DATA –
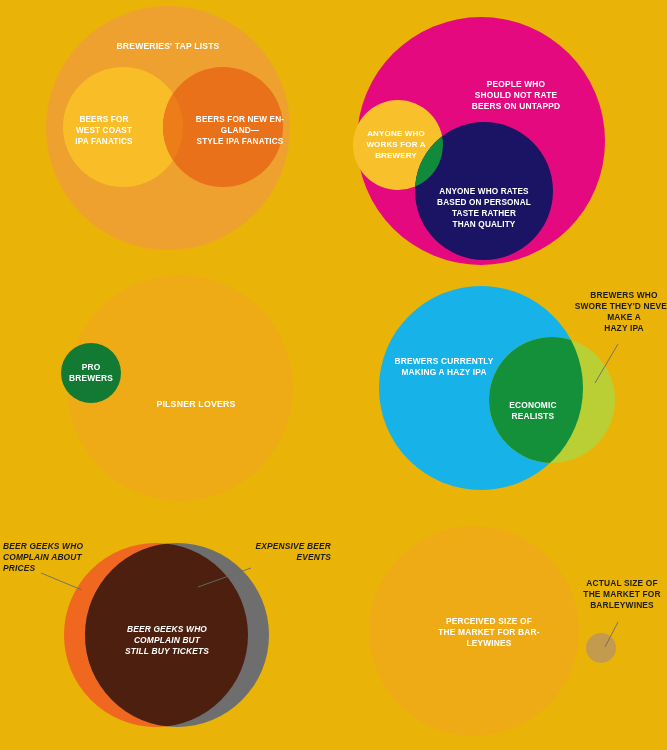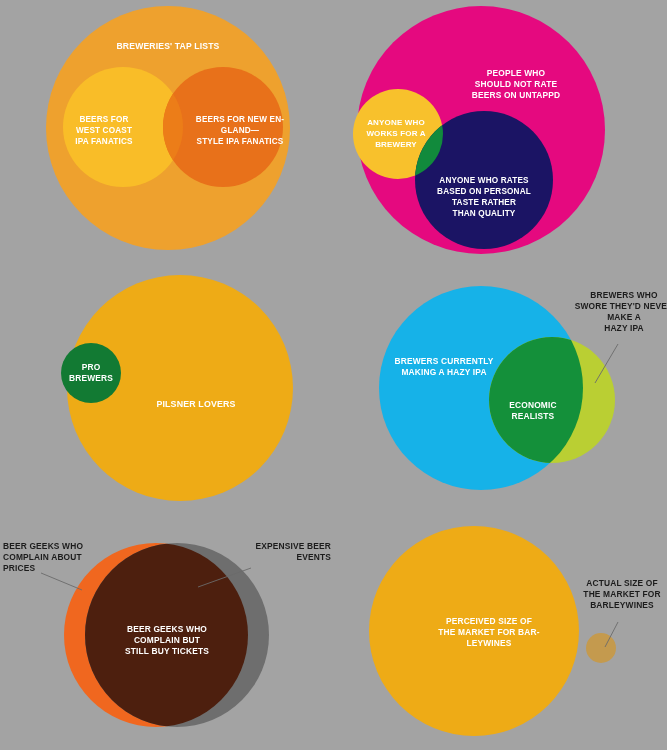--- a/index.html
+++ b/index.html
@@ -11,21 +11,21 @@
     width: 667px;
     height: 750px;
     font-family: "Liberation Sans", sans-serif;
     overflow: hidden;
     position: relative;
   }
   #board {
     position: relative;
     width: 667px;
     height: 750px;
-    background: #a3a3a3;
+    background: #eab308;
   }
   .panel {
     position: absolute;
   }
   .venn-svg {
     display: block;
   }
   .lbl {
     font-family: "Liberation Sans", sans-serif;
     font-weight: bold;
@@ -56,21 +56,21 @@
       <text class="lbl lbl-white" x="104" y="122" text-anchor="middle" font-size="8.2">BEERS FOR</text>
       <text class="lbl lbl-white" x="104" y="133" text-anchor="middle" font-size="8.2">WEST COAST</text>
       <text class="lbl lbl-white" x="104" y="144" text-anchor="middle" font-size="8.2">IPA FANATICS</text>
 
       <text class="lbl lbl-white" x="240" y="122" text-anchor="middle" font-size="8.2">BEERS FOR NEW EN-</text>
       <text class="lbl lbl-white" x="240" y="133" text-anchor="middle" font-size="8.2">GLAND—</text>
       <text class="lbl lbl-white" x="240" y="144" text-anchor="middle" font-size="8.2">STYLE IPA FANATICS</text>
     </svg>
   </div>
 
-  <div class="panel" style="left:334px; top:0px;text-decoration:underline;">
+  <div class="panel" style="left:334px; top:11px;text-decoration:underline;">
     <svg class="venn-svg" width="333" height="260" viewBox="0 0 333 260">
       <circle cx="147" cy="130" r="124" fill="#e5097f"></circle>
       <circle cx="64" cy="134" r="45" fill="#f8c12c"></circle>
       <circle cx="150" cy="180" r="69" fill="#1b1464"></circle>
       <clipPath id="clipB1">
           <circle cx="64" cy="134" r="45"></circle>
         </clipPath>
       <circle cx="150" cy="180" r="69" fill="#118a3c" clip-path="url(#clipB1)"></circle>
 
       <text class="lbl lbl-white" x="182" y="76" text-anchor="middle" font-size="8.4">PEOPLE WHO</text>
@@ -116,21 +116,21 @@
       <text class="lbl lbl-white" x="199" y="159" text-anchor="middle" font-size="8.4">REALISTS</text>
 
       <line x1="284" y1="84" x2="261" y2="123" stroke="#6b6b6b" stroke-width="0.9"></line>
       <text class="lbl lbl-dark" x="290" y="38" text-anchor="middle" font-size="8.4">BREWERS WHO</text>
       <text class="lbl lbl-dark" x="290" y="49" text-anchor="middle" font-size="8.4">SWORE THEY'D NEVER</text>
       <text class="lbl lbl-dark" x="290" y="60" text-anchor="middle" font-size="8.4">MAKE A</text>
       <text class="lbl lbl-dark" x="290" y="71" text-anchor="middle" font-size="8.4">HAZY IPA</text>
     </svg>
   </div>
 
-  <div class="panel" style="left:0px; top:510px;">
+  <div class="panel" style="left:0px; top:510px;font-style:italic;">
     <svg class="venn-svg" width="334" height="240" viewBox="0 0 334 240">
       <circle cx="156" cy="125" r="92" fill="#f0671f"></circle>
       <circle cx="177" cy="125" r="92" fill="#6e6e6e"></circle>
       <clipPath id="clipE1">
           <circle cx="156" cy="125" r="92"></circle>
         </clipPath>
       <circle cx="177" cy="125" r="92" fill="#4d1f0e" clip-path="url(#clipE1)"></circle>
 
       <line x1="41" y1="63" x2="82" y2="80" stroke="#6b6b6b" stroke-width="0.9"></line>
       <text class="lbl lbl-dark" x="3" y="39" text-anchor="start" font-size="8.4">BEER GEEKS WHO</text>

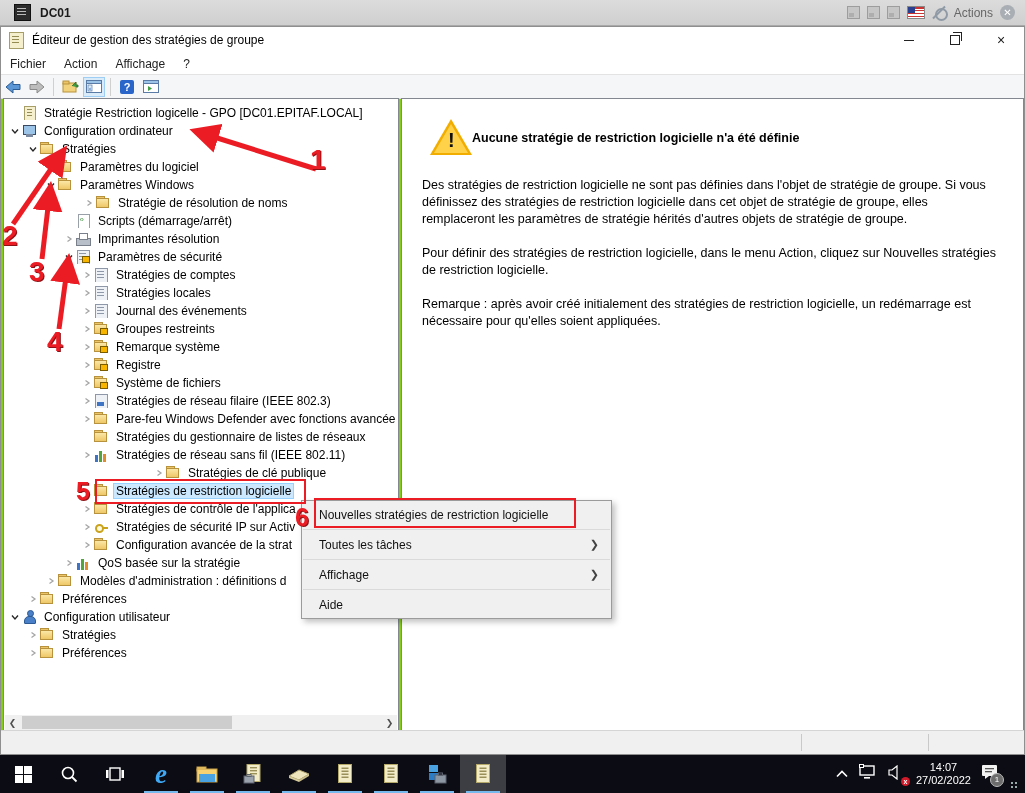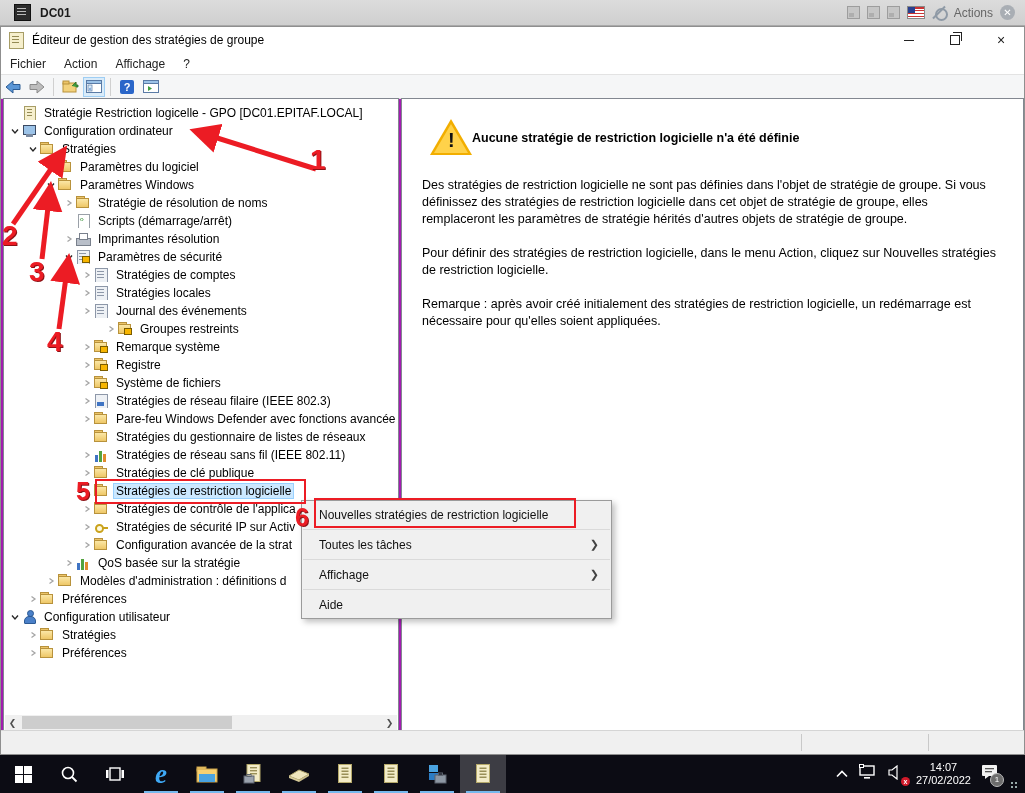--- a/index.html
+++ b/index.html
@@ -19,21 +19,21 @@
   .vm-flag::before{content:"";position:absolute;left:0;top:0;width:7px;height:6px;background:#2a3f8f;}
   .vm-gear{width:15px;height:15px;position:relative;}
   .vm-gear::before{content:"";position:absolute;left:3px;top:3px;width:9px;height:9px;border-radius:50%;
           border:2.5px solid #8f9aa6;}
   .vm-gear::after{content:"";position:absolute;left:6.5px;top:-1px;width:2px;height:17px;background:#8f9aa6;
           box-shadow:0 0 0 0 transparent;transform:rotate(45deg);}
   .vm-actions{font-size:12px;color:#666;}
   .vm-close{width:15px;height:15px;border-radius:50%;background:#a9aeb4;color:#fff;font-size:10px;line-height:15px;
           text-align:center;}
   
-  .editor{position:absolute;left:0;top:26px;width:1025px;height:729px;background:#a21caf;
+  .editor{position:absolute;left:0;top:26px;width:1025px;height:729px;background:#84cc16;
           border:1px solid #8f8f8f;box-sizing:border-box;}
   .ed-titlebar{position:absolute;left:0;top:0;width:100%;height:26px;background:#fff;display:flex;align-items:center;}
   .ed-icon{width:13px;height:15px;margin-left:8px;position:relative;background:#f6efcd;border:1px solid #a79d66;}
   .ed-icon::after{content:"";position:absolute;left:2px;top:3px;width:7px;height:8px;
           background:repeating-linear-gradient(to bottom,#948a54 0,#948a54 1px,transparent 1px,transparent 3px);}
   .ed-title{font-size:12px;color:#000;margin-left:8px;}
   .ed-btns{margin-left:auto;display:flex;height:100%;}
   .ed-btn{width:46px;height:100%;display:flex;align-items:center;justify-content:center;color:#222;font-size:14px;}
   .gl-min{width:10px;height:1px;background:#222;}
   .gl-restore{width:8px;height:8px;border:1px solid #222;position:relative;background:#fff;}
@@ -241,21 +241,21 @@
           </div>
           <div class="tree-row" style="padding-left: 40px;">
             <span class="chev">
               <svg width="10" height="10" viewBox="0 0 10 10">
                 <path d="M2 3.5 L5 7 L8 3.5" fill="none" stroke="#262626" stroke-width="1.3"></path>
               </svg>
             </span>
             <span class="ic ic-folder"></span>
             <span class="tree-label">Paramètres Windows</span>
           </div>
-          <div class="tree-row" style="padding-left: 58px;">
+          <div class="tree-row" style="padding-left: 58px; margin-left: 20px;">
             <span class="chev">
               <svg width="10" height="10" viewBox="0 0 10 10">
                 <path d="M3.5 2.5 L7 5 L3.5 7.5" fill="none" stroke="#a6a6a6" stroke-width="1.3"></path>
               </svg>
             </span>
             <span class="ic ic-folder"></span>
             <span class="tree-label">Stratégie de résolution de noms</span>
           </div>
           <div class="tree-row" style="padding-left: 58px;">
             <span class="chev"></span>
@@ -302,21 +302,21 @@
           </div>
           <div class="tree-row" style="padding-left: 76px;">
             <span class="chev">
               <svg width="10" height="10" viewBox="0 0 10 10">
                 <path d="M3.5 2.5 L7 5 L3.5 7.5" fill="none" stroke="#a6a6a6" stroke-width="1.3"></path>
               </svg>
             </span>
             <span class="ic ic-server"></span>
             <span class="tree-label">Journal des événements</span>
           </div>
-          <div class="tree-row" style="padding-left: 76px; margin-left: 24px;">
+          <div class="tree-row" style="padding-left: 76px;">
             <span class="chev">
               <svg width="10" height="10" viewBox="0 0 10 10">
                 <path d="M3.5 2.5 L7 5 L3.5 7.5" fill="none" stroke="#a6a6a6" stroke-width="1.3"></path>
               </svg>
             </span>
             <span class="ic ic-folder">
               <i class="ov-lock"></i>
             </span>
             <span class="tree-label">Groupes restreints</span>
           </div>
@@ -378,21 +378,21 @@
           </div>
           <div class="tree-row" style="padding-left: 76px;">
             <span class="chev">
               <svg width="10" height="10" viewBox="0 0 10 10">
                 <path d="M3.5 2.5 L7 5 L3.5 7.5" fill="none" stroke="#a6a6a6" stroke-width="1.3"></path>
               </svg>
             </span>
             <span class="ic ic-chart"></span>
             <span class="tree-label">Stratégies de réseau sans fil (IEEE 802.11)</span>
           </div>
-          <div class="tree-row" style="padding-left: 76px;">
+          <div class="tree-row" style="padding-left: 108px; margin-left: 40px;">
             <span class="chev">
               <svg width="10" height="10" viewBox="0 0 10 10">
                 <path d="M3.5 2.5 L7 5 L3.5 7.5" fill="none" stroke="#a6a6a6" stroke-width="1.3"></path>
               </svg>
             </span>
             <span class="ic ic-folder"></span>
             <span class="tree-label">Stratégies de clé publique</span>
           </div>
           <div class="tree-row" style="padding-left: 76px;">
             <span class="chev"></span>

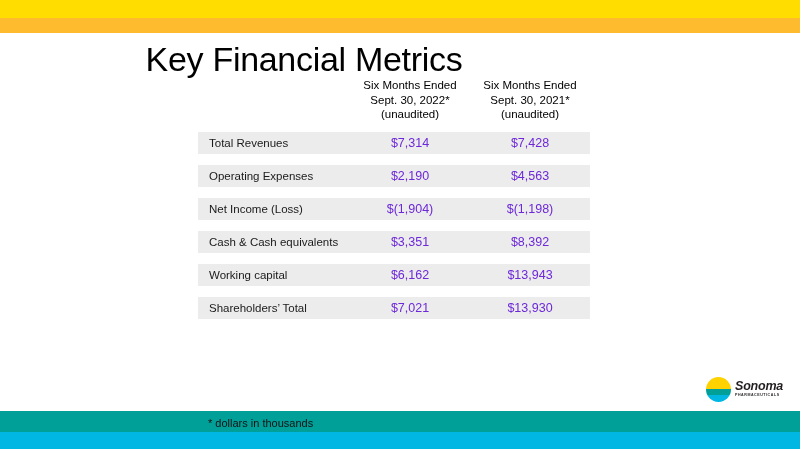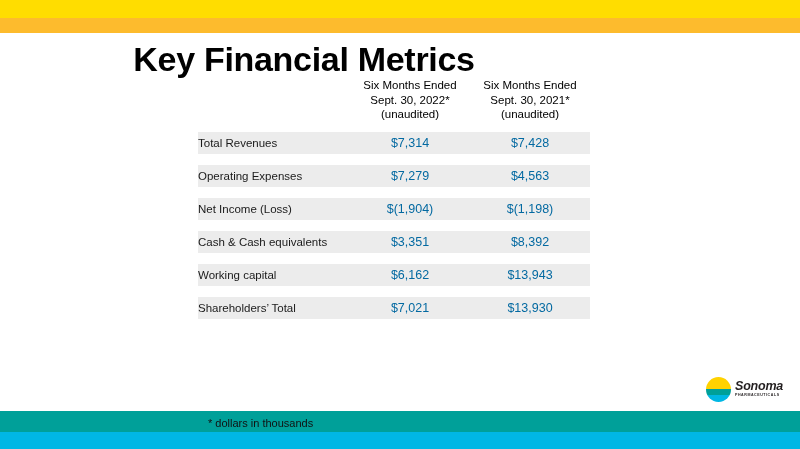--- a/index.html
+++ b/index.html
@@ -30,50 +30,51 @@
   #bar-cyan-bottom   { top: 432px; height: 17px; background: #00B7E4; }
 
   
   #title {
     position: absolute;
     top: 40px;
     left: 0;
     width: 800px;
     text-align: center;
     font-size: 34px;
-    font-weight: bold;
+    font-weight: normal;
     color: #000000;
     letter-spacing: -0.3px;
     padding-right: 192px;
     box-sizing: border-box;
   }
 
   
   #table {
     position: absolute;
     top: 78px;
     left: 198px;
     width: 392px;
   }
   .trow {
     display: flex;
     align-items: center;
   }
   .col-label {
     flex: 0 0 152px;
+    padding-left: 11px;
     box-sizing: border-box;
     font-size: 11.5px;
     color: #1a1a1a;
     text-align: left;
   }
   .col-val {
     flex: 1 1 0;
     text-align: center;
     font-size: 12.5px;
-    color: #0369a1;
+    color: #6d28d9;
   }
 
   
   #header-row {
     display: flex;
     align-items: flex-start;
     height: 54px;
   }
   #header-row .col-label { flex: 0 0 152px; }
   .hcell {
@@ -171,21 +172,21 @@
 
     <div class="trow data-row">
       <div class="col-label">Total Revenues</div>
       <div class="col-val">$7,314</div>
       <div class="col-val">$7,428</div>
     </div>
 
 
     <div class="trow data-row">
       <div class="col-label">Operating Expenses</div>
-      <div class="col-val">$7,279</div>
+      <div class="col-val">$2,190</div>
       <div class="col-val">$4,563</div>
     </div>
 
     <div class="trow data-row">
       <div class="col-label">Net Income (Loss)</div>
       <div class="col-val">$(1,904)</div>
       <div class="col-val">$(1,198)</div>
     </div>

DESCRIPTION OF THE TASK –
Go through the material and report each line that holds the string "bottom".

SOLUTION FOR THIS PROBLEM –
           background:repeating-linear-gradient(to bottom,#948a54 0,#948a54 1px,transparent 1px,transparent 3px);}
   #bar-cyan-bottom   { top: 432px; height: 17px; background: #00B7E4; }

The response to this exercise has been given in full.